Madama Butterfly (Italian pronunciation: [maˈdaːma ˈbatterflai]; Madame Butterfly) is an opera in three acts (originally two) by Giacomo Puccini, with an Italian libretto by Luigi Illica and Giuseppe Giacosa.

It is based on the short story "Madame Butterfly" (1898) by John Luther Long, which in turn was based on stories told to Long by his sister Jennie Correll and on the semi-autobiographical 1887 French novel Madame Chrysanthème by Pierre Loti.[1][2][3] Long's version was dramatized by David Belasco as the one-act play Madame Butterfly: A Tragedy of Japan, which, after premiering in New York in 1900, moved to London, where Puccini saw it in the summer of that year.[4]

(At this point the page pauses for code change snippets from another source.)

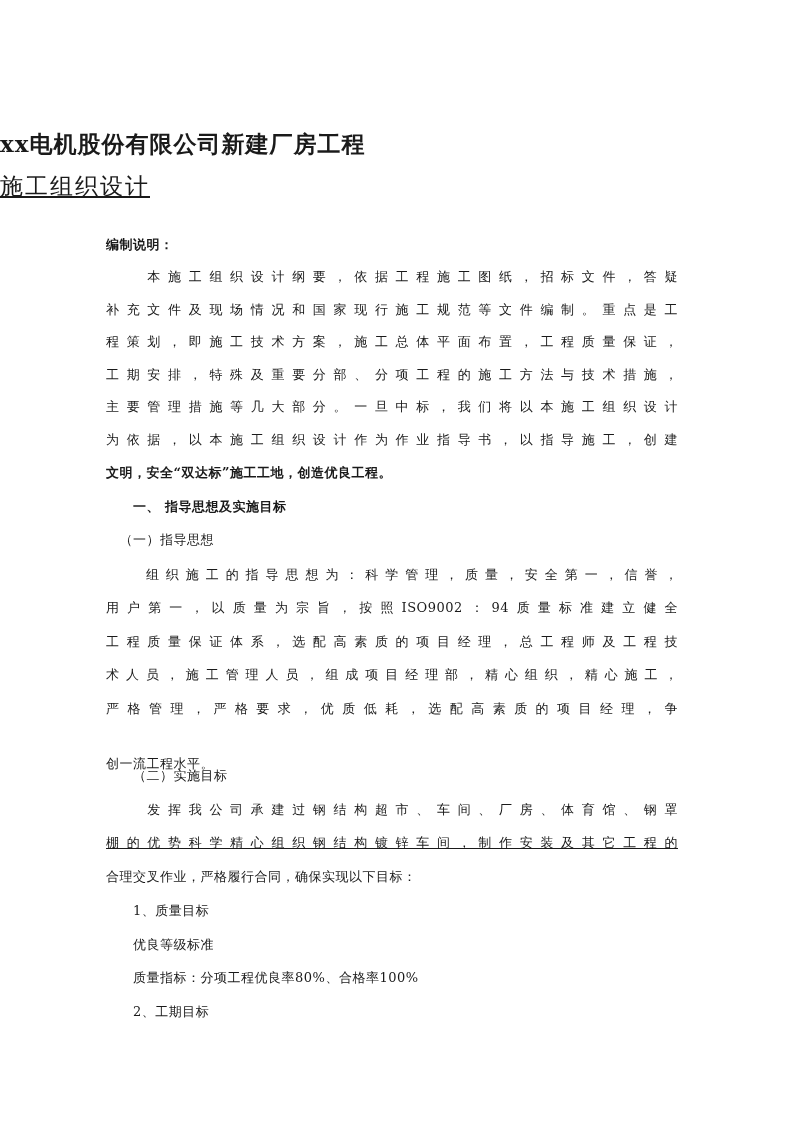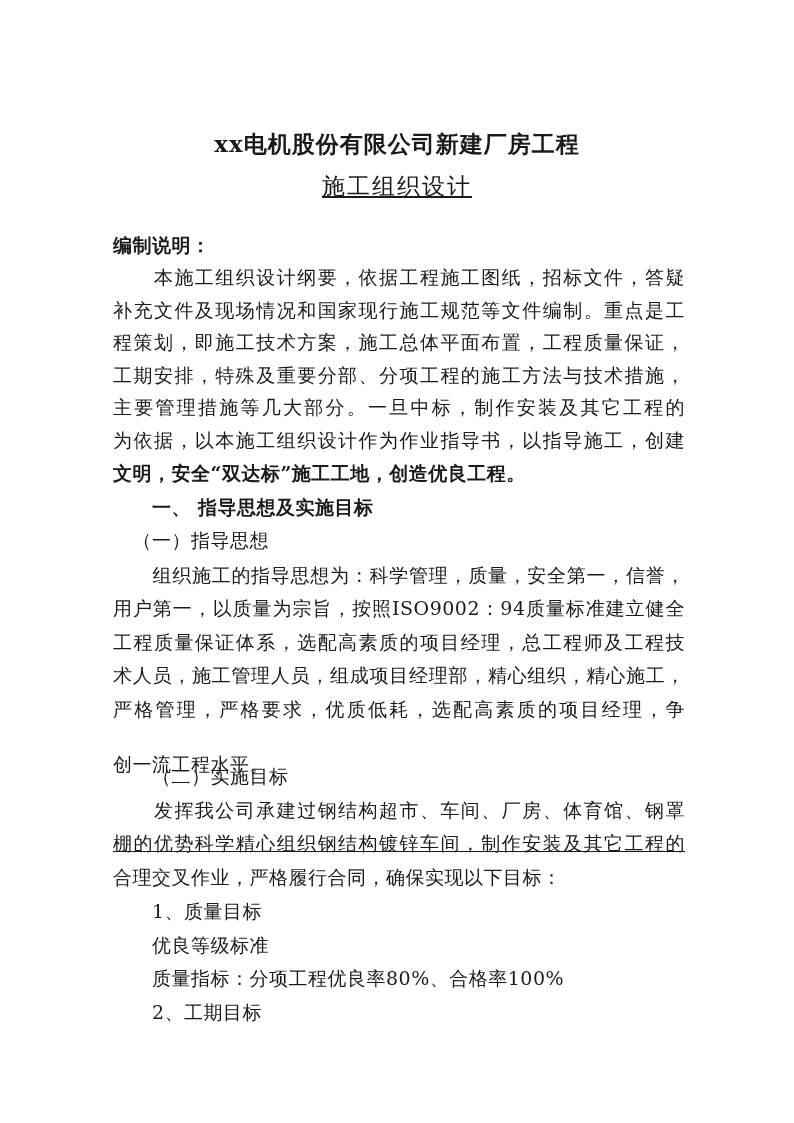"xx电机股份有限公司新建厂房工程" .title { text-align: center -> left }
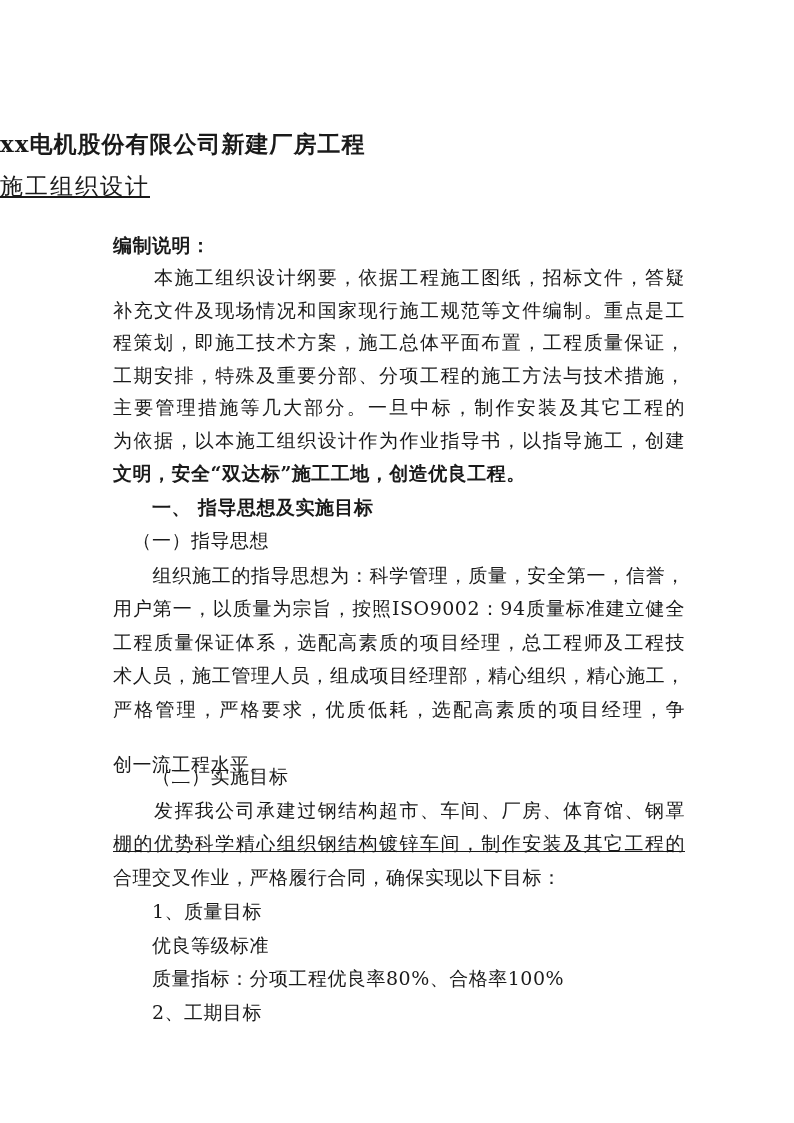"编制说明：" .line { font-size: 19px -> 13px; left: 113px -> 106px }
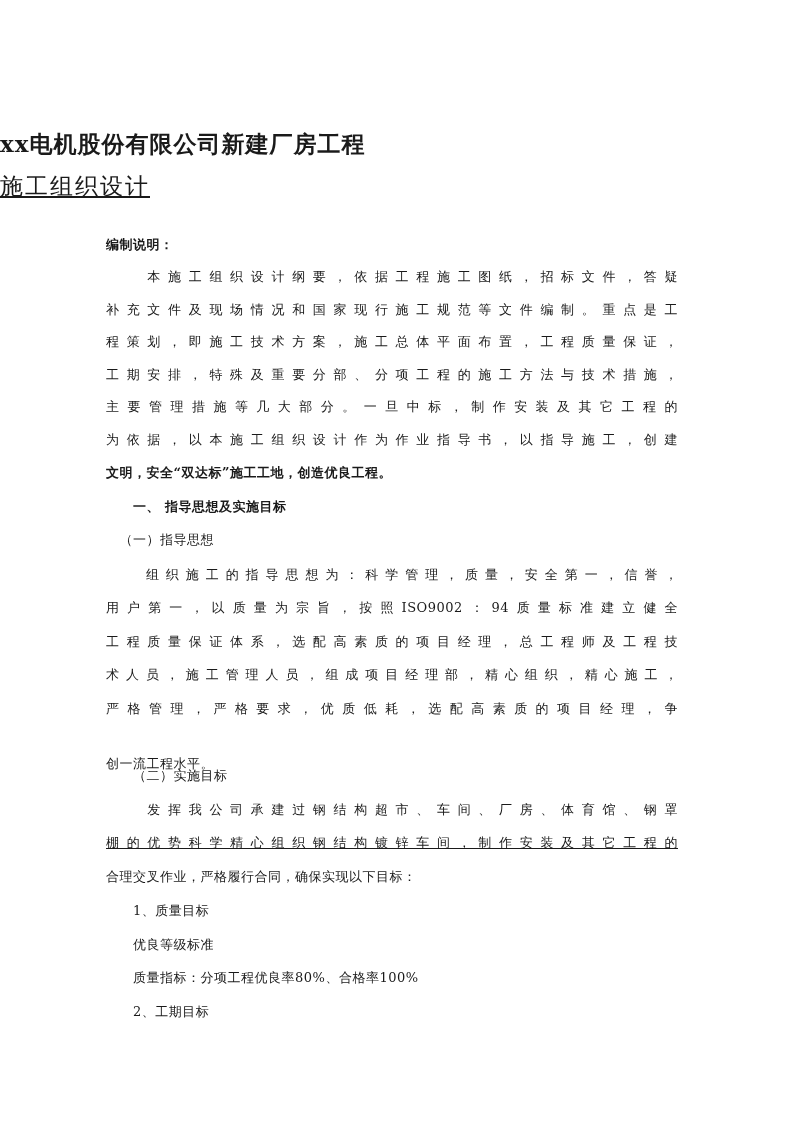"主要管理措施等几大部分。一旦中标，制作安装及其它工程的" div.line { text: 制作安装及其它工程的 -> 我们将以本施工组织设计 }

The original version of the opera, in two acts, had its premiere on 17 February 1904 at La Scala in Milan. It was poorly received, despite having such notable singers as soprano Rosina Storchio, tenor Giovanni Zenatello and baritone Giuseppe De Luca in lead roles. This was due in part to a late completion by Puccini, which gave inadequate time for rehearsals. Puccini revised the opera, splitting the second act in two, with the Humming Chorus as a bridge to what became Act III, and making other changes. Success ensued, starting with the first performance on 28 May 1904 in Brescia.[5]


Solomiya Krushelnytska as Butterfly, c. 1904

Puccini wrote five versions of the opera. The original two-act version,[6] which was presented at the world premiere at La Scala on 17 February 1904, was withdrawn after the disastrous premiere. Puccini then substantially rewrote it, this time in three acts. This second version[7] was performed on 28 May 1904 in Brescia, where it was a great success, with Solomiya Krushelnytska as Cio-Cio-san. It was this second version that premiered in the United States in 1906, first in Washington, D.C., in October, and then in New York in November, performed by Henry Savage's New English Opera Company (so named because it performed in English-language translations).[citation needed]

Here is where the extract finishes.